Àquela altura, as autoridades do Brasil já sabiam que o indivíduo em questão era na verdade um espião russo. Ele assumiu a identidade falsa provavelmente em 2011, quando existe o último registro de entrada de Cherkasov no Brasil, mas nenhum registro de saída. No período em que esteve aqui, regularizou toda a situação documental. Tinha carteira nacional de habilitação (CNH), cédula de identidade, certificado de dispensa militar e dois passaportes brasileiros.

Uma das inconsistências na falsa identidade criada pelo espião russo está relacionada à suposta mãe, Juraci Eliza Muller. Ela é de fato uma cidadã brasileira falecida, mas parentes dizem que jamais teve filhos. Tal informação também não consta da certidão de óbito da “mãe”, que Victor carregava com ele quando foi preso. É comum, porém, que tal documento indique se a pessoa morta deixou herdeiros.

Em seu depoimento, o homem detido em Guarulhos disse que Juraci morreu quando ele tinha dois anos e que, por isso, não tinha lembrança dela. Diz que deixou o Brasil rumo à Argentina com dois anos e lá foi criado por uma tia-avó, identificada como Pilar Palácio.

A polícia do Brasil estranhou o fato de o homem não carregar nenhum documento argentino, embora tenha dito que viveu no país sul-americano por cerca de 20 anos. Por outro lado, carregava diversos documentos brasileiros e também irlandeses e norte-americanos, de quando viveu e estudou nesses dois países.

A CNH igualmente ajudou a derrubar o disfarce. O documento de posse de Victor no desembarque em Guarulhos exibia uma foto dele mesmo. Já no sistema do governo brasileiro, a foto tirada quando o documento original foi expedido é de uma pessoa diferente. Há, nesse caso, duas hipóteses: o espião assumiu a identidade de outro brasileiro ou uma terceira pessoa fez o pedido da CNH em nome de Victor Muller Ferreira.

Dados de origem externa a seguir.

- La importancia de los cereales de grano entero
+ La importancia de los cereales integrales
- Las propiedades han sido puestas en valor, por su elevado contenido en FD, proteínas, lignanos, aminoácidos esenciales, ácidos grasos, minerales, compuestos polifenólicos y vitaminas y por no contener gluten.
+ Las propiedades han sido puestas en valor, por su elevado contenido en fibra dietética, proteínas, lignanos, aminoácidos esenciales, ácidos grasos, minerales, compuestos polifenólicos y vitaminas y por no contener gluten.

Quando foi barrado na Holanda, o espião se dirigia ao país para cumprir um contrato de estágio no Tribunal Penal Internacional (TPI), em Haia. Ali, a provável missão era acessar informações de interesse de Moscou, que na ocasião já havia iniciado a guerra na Ucrânia e por isso estava na mira da corte, que mais tarde emitiu um mandado de prisão contra o presidente Vladimir Putin por crimes de guerra.